IMAGE: Right: highest resolution image of Centaurus A obtained with the Event Horizon Telescope. Left: color composite image of the entire galaxy. (CREDIT: Radboud University/MPIfR/ESO/APEX/NASA/EHT

The Event Horizon Telescope has released new super-high-resolution images, this time of the inner details of the galaxy Centaurus A’s jets. The Event Horizon Telescope is a collaboration of radio telescopes all across the globe that work together to observe targets of interest. This collaboration has previously shown us the twisted light that is warped around M87’s central black hole. Now they look out a bit further from the center of a different system.

Centaurus A is an active galaxy. This means material – dust, gas, stars, planets – have been driven into the galaxy’s center by some sort of a collision or similar, and as they spiral into toward the galaxy’s central black hole, things get denser, heat up, and essentially form an electromagnet that sends jets of particles out the north and the south magnetic poles of the galaxy. We can see these jets extending hundreds of thousands of light-years in radio, and deep images from scopes like Hubble show features down to hundreds of light-years.  And now, we can see details smaller than one light-day across.

To put this in perspective, I’m going to quote from the press release: With the resolving power of the EHT, we can now link the vast scales of the source, which are as big as 16 times the angular diameter of the Moon on the sky, to their origin near the black hole in a region of merely the width of an apple on the Moon when projected on the sky.

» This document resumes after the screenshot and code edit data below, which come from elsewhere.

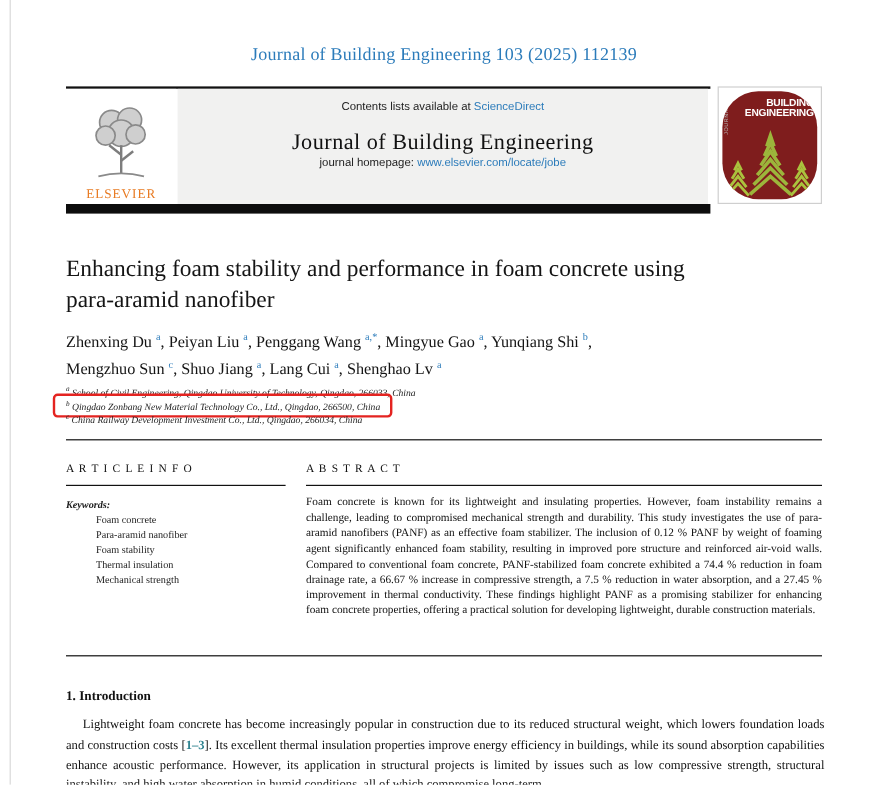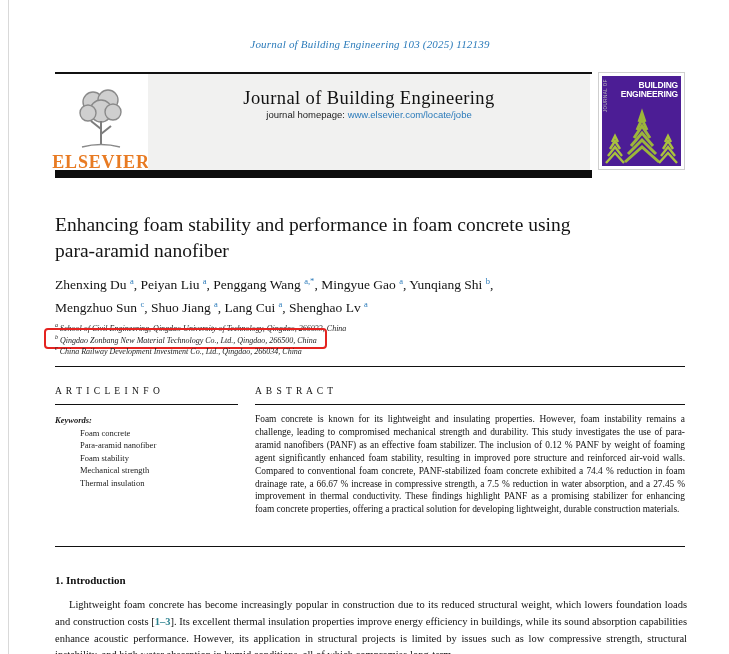--- a/index.html
+++ b/index.html
@@ -3,42 +3,42 @@
 <meta charset="utf-8">
 <style>
   * { margin:0; padding:0; box-sizing:border-box; }
   html,body { width:729px; height:654px; background:#ffffff; overflow:hidden;
               font-family:"Liberation Serif", serif; color:#1a1a1a; }
   .page { position:relative; width:729px; height:654px; background:#fff; }
   .page-edge { position:absolute; left:8px; top:0; bottom:0; width:1px; background:#d9d9d9; }
 
   
   .cite-header { position:absolute; left:55px; width:630px; top:38px; text-align:center;
-                 font-size:11px; color:#2b7bba; letter-spacing:0.2px;font-style:italic; }
+                 font-size:15px; color:#2b7bba; letter-spacing:0.2px; }
 
   
   .banner { position:absolute; left:55px; top:72px; width:630px; height:106px; }
   .banner-top-rule { position:absolute; left:0; top:0; width:537px; height:1.5px; background:#111; }
   .banner-bottom-rule { position:absolute; left:0; top:98px; width:537px; height:8px; background:#0d0d0d; }
   .elsevier-box { position:absolute; left:0; top:2px; width:92px; height:96px; background:#fff;
                   display:flex; flex-direction:column; align-items:center; justify-content:flex-end; }
-  .elsevier-label { font-size:18px; font-weight:bold; color:#e87b23; letter-spacing:0.8px;
+  .elsevier-label { font-size:11px; font-weight:normal; color:#e87b23; letter-spacing:0.8px;
                     line-height:14px; padding-bottom:1px; }
   .banner-gray { position:absolute; left:93px; top:2px; width:442px; height:96px; background:#f1f1f0;
                  text-align:center; }
   .contents-line { margin-top:10px; font-family:"Liberation Sans", sans-serif; font-size:9.5px; color:#222; }
   .contents-line .link { color:#2b7bba; }
   .journal-title { margin-top:14px; font-size:18.5px; color:#111; letter-spacing:0.4px; }
   .homepage-line { font-family:"Liberation Sans", sans-serif; font-size:9.5px; color:#222; }
   .homepage-line .link { color:#2b7bba; }
 
   
   .cover { position:absolute; right:0; top:0; width:87px; height:98px; background:#fff;
            border:1px solid #cfcfcf; padding:3px; }
-  .cover-inner { position:relative; width:100%; height:100%; background:#4c1d95; overflow:hidden; }
+  .cover-inner { position:relative; width:100%; height:100%; background:#7f1d1d; overflow:hidden;border-radius:30px; }
   .cover-jof { position:absolute; left:1px; top:3px; writing-mode:vertical-rl; transform:rotate(180deg);
                font-family:"Liberation Sans", sans-serif; font-size:4.5px; color:#b9b9b9; letter-spacing:0.5px; }
   .cover-title { position:absolute; top:5px; right:3px; text-align:right; color:#fff;
                  font-family:"Liberation Sans", sans-serif; font-weight:bold; font-size:8.5px;
                  line-height:9px; letter-spacing:-0.2px; }
   .cover-trees { position:absolute; left:0; bottom:2px; width:100%; }
 
   
   .paper-title { position:absolute; left:55px; top:212px; width:600px; font-size:19.5px;
                  line-height:26px; color:#141414; }
@@ -97,20 +97,23 @@
           <path d="M31 38 L31 62"></path>
           <path d="M31 46 L21 38"></path>
           <path d="M31 51 L41 43"></path>
         </g>
         <path d="M12 64 Q31 59 50 64" stroke="#8a8a8a" stroke-width="1.4" fill="none"></path>
       </svg>
       <div class="elsevier-label">ELSEVIER</div>
     </div>
 
     <div class="banner-gray">
+      <div class="contents-line">
+        <span>Contents lists available at </span><span class="link">ScienceDirect</span>
+      </div>
       <div class="journal-title">Journal of Building Engineering</div>
       <div class="homepage-line">
         <span>journal homepage: </span><span class="link">www.elsevier.com/locate/jobe</span>
       </div>
     </div>
 
     <div class="cover">
       <div class="cover-inner">
         <div class="cover-jof">JOURNAL OF</div>
         <div class="cover-title">
@@ -161,22 +164,22 @@
   <div class="rule-1"></div>
 
   <div class="info-col">
     <div class="sec-header">A R T I C L E  I N F O</div>
     <div class="sub-rule"></div>
     <div class="kw-label">Keywords:</div>
     <div>
         <div class="kw">Foam concrete</div>
         <div class="kw">Para-aramid nanofiber</div>
         <div class="kw">Foam stability</div>
+        <div class="kw">Thermal insulation</div>
         <div class="kw">Mechanical strength</div>
-        <div class="kw">Thermal insulation</div>
       </div>
   </div>
 
   <div class="abs-col">
     <div class="sec-header">A B S T R A C T</div>
     <div class="sub-rule"></div>
     <div class="abs-text">Foam concrete is known for its lightweight and insulating properties. However, foam instability remains a challenge, leading to compromised mechanical strength and durability. This study investigates the use of para-aramid nanofibers (PANF) as an effective foam stabilizer. The inclusion of 0.12 % PANF by weight of foaming agent significantly enhanced foam stability, resulting in improved pore structure and reinforced air-void walls. Compared to conventional foam concrete, PANF-stabilized foam concrete exhibited a 74.4 % reduction in foam drainage rate, a 66.67 % increase in compressive strength, a 7.5 % reduction in water absorption, and a 27.45 % improvement in thermal conductivity. These findings highlight PANF as a promising stabilizer for enhancing foam concrete properties, offering a practical solution for developing lightweight, durable construction materials.</div>
   </div>
 
   <div class="rule-2"></div>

That is a magnification factor of one billion.

What shocked me, and apparently also the research team, is that the jets have this odd illumination of the edges only, and this is consistent with the jets being cones of particles that are easiest to see at the edges. We’ve seen this to a lesser degree in other systems, but as collaborator Sera Markoff states: We found it challenging to explain with the same models we used for M87.  Something different must be happening, like helical magnetic fields, which gives us new clues about how they may ‘squeeze’ the jets.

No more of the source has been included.